Dr. Pronovost acknowledges that initially, at least, the idea was less than well-received. Nurses worried that physicians would be angry when a nurse questioned their technique, and physicians said their credibility with patients would suffer if nurses second-guessed their judgment.
“We pulled everyone together and asked if it was tenable that we harm patients at Johns Hopkins,” he recalls, “and everyone said no. I asked how a nurse can see someone not wash their hands and let them continue working. By doing so, we’re increasing the risk of harm, and we have to stop them.”
Appealing to clinicians’ sense of duty worked. “We took the discussion away from power and politics to the higher level of the patient,” Dr. Pronovost explains. “We agreed that we’re here to serve patients.”
To make sure that everyone understood the new policy, Dr. Pronovost made it clear that nurses were to page him “any time of day or night” if a clinician resisted a nurse’s effort to make sure the checklist was being followed. “Unless it’s an emergency,” he told the group, “we need to make sure that patients receive this evidence-based approach. Because we explained it that way, we’ve never had a controversy.”
Before the checklist was rolled out, nurses observed how many physicians followed best practices in infection control. They found that when placing a new central line, only 31 percent of clinicians followed the infection control strategies on the checklist. When it came to catheter exchanges over a wire, 69 percent of clinicians followed good infection control procedure.
Since the checklist was implemented, those numbers have turned around. As a result, catheter-related bloodstream infections disappeared for nine months.
Researchers estimate that they have prevented up to 43 cases of infection and approximately eight deaths. They also project that the hospital eliminated nearly $2 million in additional costs of treating infections.
While clinicians still need to be reminded to follow the procedures on the checklist about eight times a week, the model has been so successful that other health care systems have adopted it. Dr. Pronovost says that 60 ICUs working with the VHA to improve ICU care used the checklist to dramatically reduce bloodstream infections. Many nearly eliminated the infections over a six-month period.
The importance of simplicity
Dr. Pronovost says that the initiative shows the importance of simplicity when trying to persuade clinicians to change their ways. In culling information from the CDC guidelines, for example, researchers focused on recommendations that were noncontroversial and underused by clinicians.
“We found the things that have the highest risk ratio for preventing a specific outcome, in this case infection, that are used the most infrequently,” he explains. “You have to focus on the things that are the big drivers for the outcome and that have the lowest prevalence of use. If you create a 20-page checklist, it’s no different than the guideline.”
Take the matter of deciding whether a central line is really needed. While the Hopkins team could have created a detailed algorithm to help physicians decide when a central line is really necessary, it simply asked physicians to consider the issue and left the matter to their judgment.

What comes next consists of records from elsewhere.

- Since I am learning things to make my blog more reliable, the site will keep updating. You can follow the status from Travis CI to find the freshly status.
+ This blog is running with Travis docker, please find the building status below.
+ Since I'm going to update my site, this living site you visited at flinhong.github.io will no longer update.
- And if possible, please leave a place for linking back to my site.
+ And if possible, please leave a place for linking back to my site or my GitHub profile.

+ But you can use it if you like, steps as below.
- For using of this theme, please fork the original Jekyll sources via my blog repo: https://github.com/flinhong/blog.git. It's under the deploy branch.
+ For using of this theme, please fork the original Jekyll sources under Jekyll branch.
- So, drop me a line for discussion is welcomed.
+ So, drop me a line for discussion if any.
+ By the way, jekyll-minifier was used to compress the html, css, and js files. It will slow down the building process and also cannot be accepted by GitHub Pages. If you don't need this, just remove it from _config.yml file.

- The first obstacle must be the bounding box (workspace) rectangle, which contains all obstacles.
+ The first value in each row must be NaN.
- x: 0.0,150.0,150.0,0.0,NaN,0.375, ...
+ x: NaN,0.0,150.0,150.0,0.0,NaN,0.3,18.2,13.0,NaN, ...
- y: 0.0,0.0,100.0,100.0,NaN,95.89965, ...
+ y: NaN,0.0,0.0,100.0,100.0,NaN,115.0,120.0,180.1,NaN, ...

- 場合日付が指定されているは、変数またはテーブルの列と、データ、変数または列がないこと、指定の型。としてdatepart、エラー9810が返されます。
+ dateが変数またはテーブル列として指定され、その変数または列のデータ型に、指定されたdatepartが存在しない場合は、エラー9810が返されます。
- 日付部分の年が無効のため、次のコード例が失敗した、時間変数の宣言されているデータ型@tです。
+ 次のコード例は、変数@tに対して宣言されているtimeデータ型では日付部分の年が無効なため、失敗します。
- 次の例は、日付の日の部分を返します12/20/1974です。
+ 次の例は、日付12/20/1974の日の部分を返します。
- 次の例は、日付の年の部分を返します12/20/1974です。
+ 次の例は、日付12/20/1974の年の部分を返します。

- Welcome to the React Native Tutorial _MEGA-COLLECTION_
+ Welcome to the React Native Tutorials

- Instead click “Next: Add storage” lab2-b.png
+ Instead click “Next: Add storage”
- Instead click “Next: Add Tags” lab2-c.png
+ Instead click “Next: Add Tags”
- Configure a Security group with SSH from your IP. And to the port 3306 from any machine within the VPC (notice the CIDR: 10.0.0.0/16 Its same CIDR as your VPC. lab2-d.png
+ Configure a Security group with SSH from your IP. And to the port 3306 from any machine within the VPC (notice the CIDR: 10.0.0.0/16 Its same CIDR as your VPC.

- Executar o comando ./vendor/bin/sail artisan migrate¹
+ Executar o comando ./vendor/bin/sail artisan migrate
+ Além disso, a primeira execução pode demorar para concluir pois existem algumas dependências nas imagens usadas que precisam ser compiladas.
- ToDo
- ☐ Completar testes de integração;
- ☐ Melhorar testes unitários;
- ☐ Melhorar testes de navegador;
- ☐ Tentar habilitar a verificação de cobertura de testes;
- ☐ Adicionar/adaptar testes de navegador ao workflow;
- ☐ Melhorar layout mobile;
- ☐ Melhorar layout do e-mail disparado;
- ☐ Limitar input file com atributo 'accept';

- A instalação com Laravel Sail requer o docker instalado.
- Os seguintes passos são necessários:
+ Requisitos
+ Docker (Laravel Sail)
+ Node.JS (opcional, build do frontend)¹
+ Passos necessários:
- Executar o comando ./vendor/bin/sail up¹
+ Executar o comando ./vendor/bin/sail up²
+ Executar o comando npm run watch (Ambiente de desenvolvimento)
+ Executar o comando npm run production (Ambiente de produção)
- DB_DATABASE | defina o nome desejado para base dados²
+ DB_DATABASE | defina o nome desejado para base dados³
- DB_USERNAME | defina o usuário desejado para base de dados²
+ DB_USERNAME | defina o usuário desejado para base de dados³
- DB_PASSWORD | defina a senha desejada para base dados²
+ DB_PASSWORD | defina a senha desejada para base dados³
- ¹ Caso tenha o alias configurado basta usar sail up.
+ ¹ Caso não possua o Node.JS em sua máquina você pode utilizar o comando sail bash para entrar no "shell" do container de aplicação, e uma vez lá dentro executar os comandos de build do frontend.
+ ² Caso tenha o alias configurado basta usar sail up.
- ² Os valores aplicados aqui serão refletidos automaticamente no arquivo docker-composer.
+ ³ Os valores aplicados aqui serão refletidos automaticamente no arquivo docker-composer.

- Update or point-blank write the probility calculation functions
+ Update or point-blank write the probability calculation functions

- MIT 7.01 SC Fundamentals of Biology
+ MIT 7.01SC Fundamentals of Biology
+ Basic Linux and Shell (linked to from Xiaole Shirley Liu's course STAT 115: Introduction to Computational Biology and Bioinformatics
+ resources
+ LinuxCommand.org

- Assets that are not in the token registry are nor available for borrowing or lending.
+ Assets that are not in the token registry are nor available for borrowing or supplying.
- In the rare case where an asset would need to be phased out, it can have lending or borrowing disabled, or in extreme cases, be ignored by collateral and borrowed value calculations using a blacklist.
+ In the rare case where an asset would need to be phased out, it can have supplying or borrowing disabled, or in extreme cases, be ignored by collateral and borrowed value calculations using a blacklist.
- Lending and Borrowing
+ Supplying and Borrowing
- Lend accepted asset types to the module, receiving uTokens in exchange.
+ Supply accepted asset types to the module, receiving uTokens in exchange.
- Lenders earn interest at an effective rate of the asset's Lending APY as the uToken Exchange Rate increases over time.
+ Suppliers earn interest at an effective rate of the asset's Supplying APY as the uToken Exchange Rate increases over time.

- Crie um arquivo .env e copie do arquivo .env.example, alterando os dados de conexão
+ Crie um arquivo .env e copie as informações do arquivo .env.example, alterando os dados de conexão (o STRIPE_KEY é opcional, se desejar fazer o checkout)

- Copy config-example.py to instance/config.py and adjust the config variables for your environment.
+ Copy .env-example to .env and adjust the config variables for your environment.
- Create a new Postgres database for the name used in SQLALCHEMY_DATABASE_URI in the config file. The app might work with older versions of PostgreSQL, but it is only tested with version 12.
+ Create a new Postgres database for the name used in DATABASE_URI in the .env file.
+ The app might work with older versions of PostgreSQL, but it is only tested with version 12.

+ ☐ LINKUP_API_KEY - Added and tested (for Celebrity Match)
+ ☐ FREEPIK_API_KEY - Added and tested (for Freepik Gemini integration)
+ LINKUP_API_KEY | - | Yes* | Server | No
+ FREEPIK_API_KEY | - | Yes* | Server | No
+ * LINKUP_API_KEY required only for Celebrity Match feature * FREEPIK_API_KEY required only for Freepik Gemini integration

And while giving nurses the authority to stop physicians on the basis of a checklist represented a significant shift in the culture at Hopkins, Dr. Pronovost says the project ultimately led to an even bigger change. In an industry where physicians often debate whether these infections can be eliminated and talk about acceptable levels of infection, Hopkins has drawn a line in the sand.
“We no longer view these infections as acceptable,” he says. “We view them as a defect that ought to be prevented.”